* _Problem details_
Copy out every line of the data that has the word "margin" somewhere in it.

* _Exercise data_
=-=-=

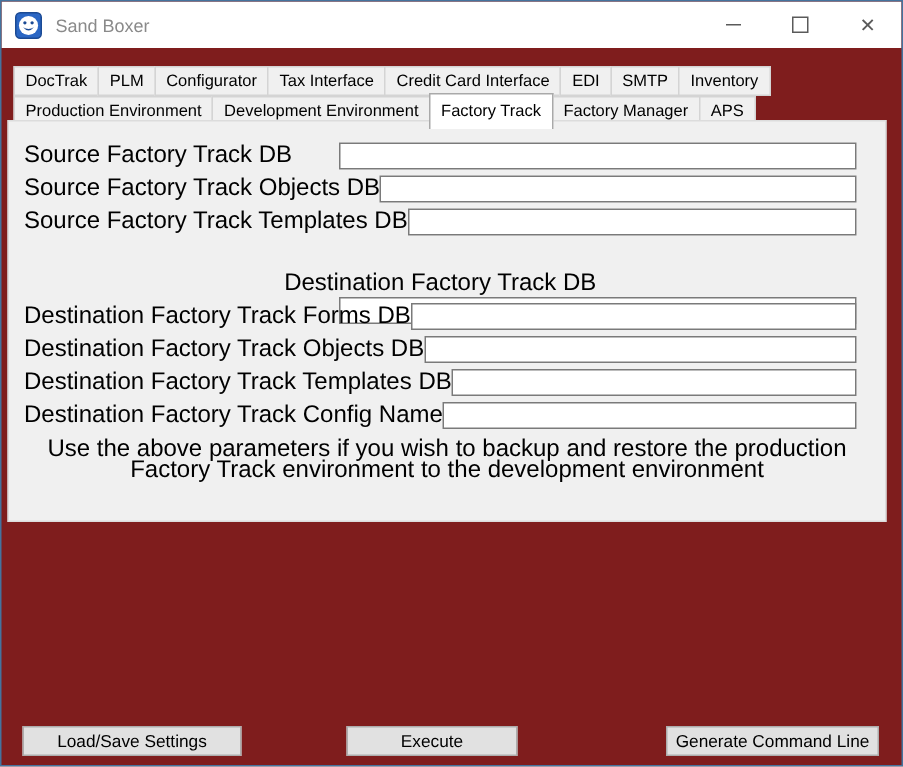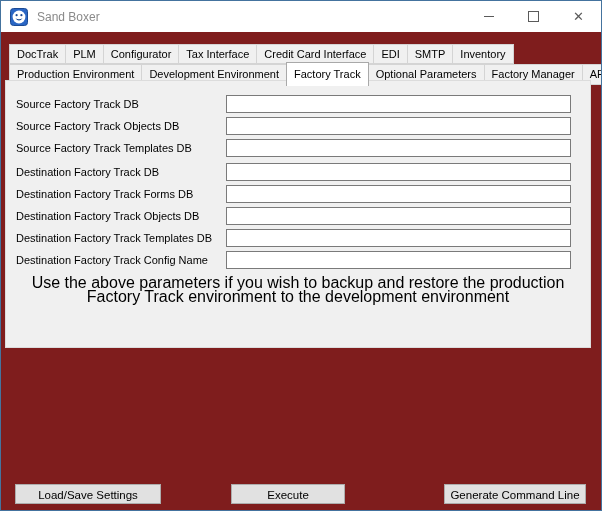--- a/index.html
+++ b/index.html
@@ -99,7 +99,6 @@
         <div class="tab">Production Environment</div>
         <div class="tab">Development Environment</div>
         <div class="tab selected">Factory Track</div>
-        <div class="tab">Optional Parameters</div>
         <div class="tab">Factory Manager</div>
         <div class="tab">APS</div>
       </div>

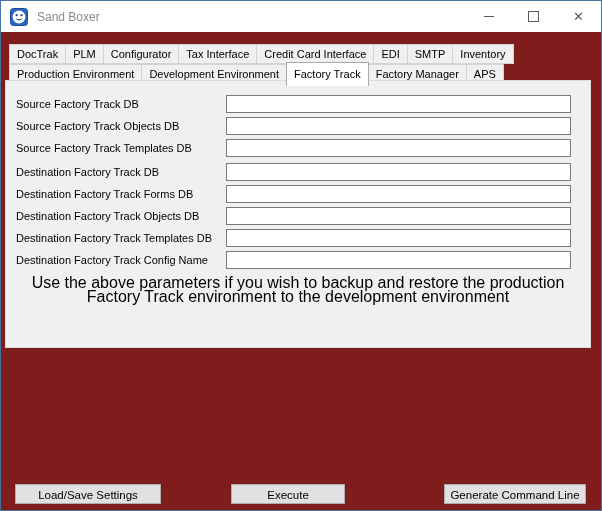--- a/index.html
+++ b/index.html
@@ -38,7 +38,7 @@
   .form-fields{padding-top:14px;}
   .field-row{display:flex;align-items:center;height:18px;margin:0 19px 4px 10px;}
   .field-row.group-gap{margin-top:6px;}
-  .field-label{font-size:11px;color:#000;white-space:nowrap;}
+  .field-label{font-size:16px;color:#000;white-space:nowrap;}
   .field-input{
     margin-left:auto;width:345px;height:18px;box-sizing:border-box;
     border:1px solid #7a7a7a;background:#fff;font-size:12px;padding:1px 3px;

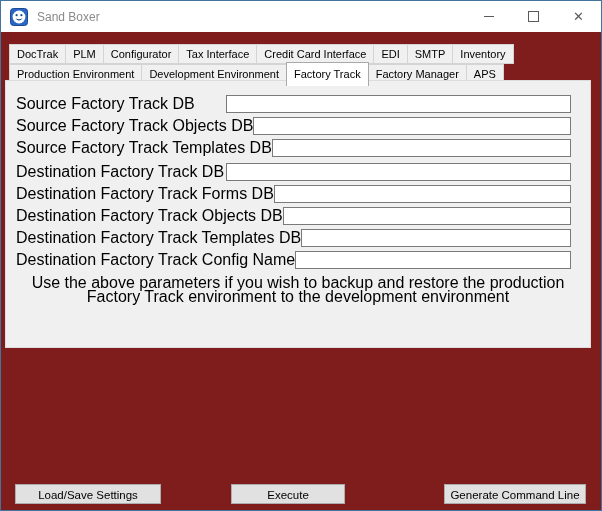--- a/index.html
+++ b/index.html
@@ -37,7 +37,7 @@
   
   .form-fields{padding-top:14px;}
   .field-row{display:flex;align-items:center;height:18px;margin:0 19px 4px 10px;}
-  .field-row.group-gap{margin-top:6px;}
+  .field-row.group-gap{margin-top:23px;flex-direction:column;}
   .field-label{font-size:16px;color:#000;white-space:nowrap;}
   .field-input{
     margin-left:auto;width:345px;height:18px;box-sizing:border-box;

=-=-=

* _Your response_
   .field-row{display:flex;align-items:center;height:18px;margin:0 19px 4px 10px;}
   .field-row.group-gap{margin-top:6px;}
     margin-left:auto;width:345px;height:18px;box-sizing:border-box;
   .field-row{display:flex;align-items:center;height:18px;margin:0 19px 4px 10px;}
-  .field-row.group-gap{margin-top:6px;}
+  .field-row.group-gap{margin-top:23px;flex-direction:column;}
     margin-left:auto;width:345px;height:18px;box-sizing:border-box;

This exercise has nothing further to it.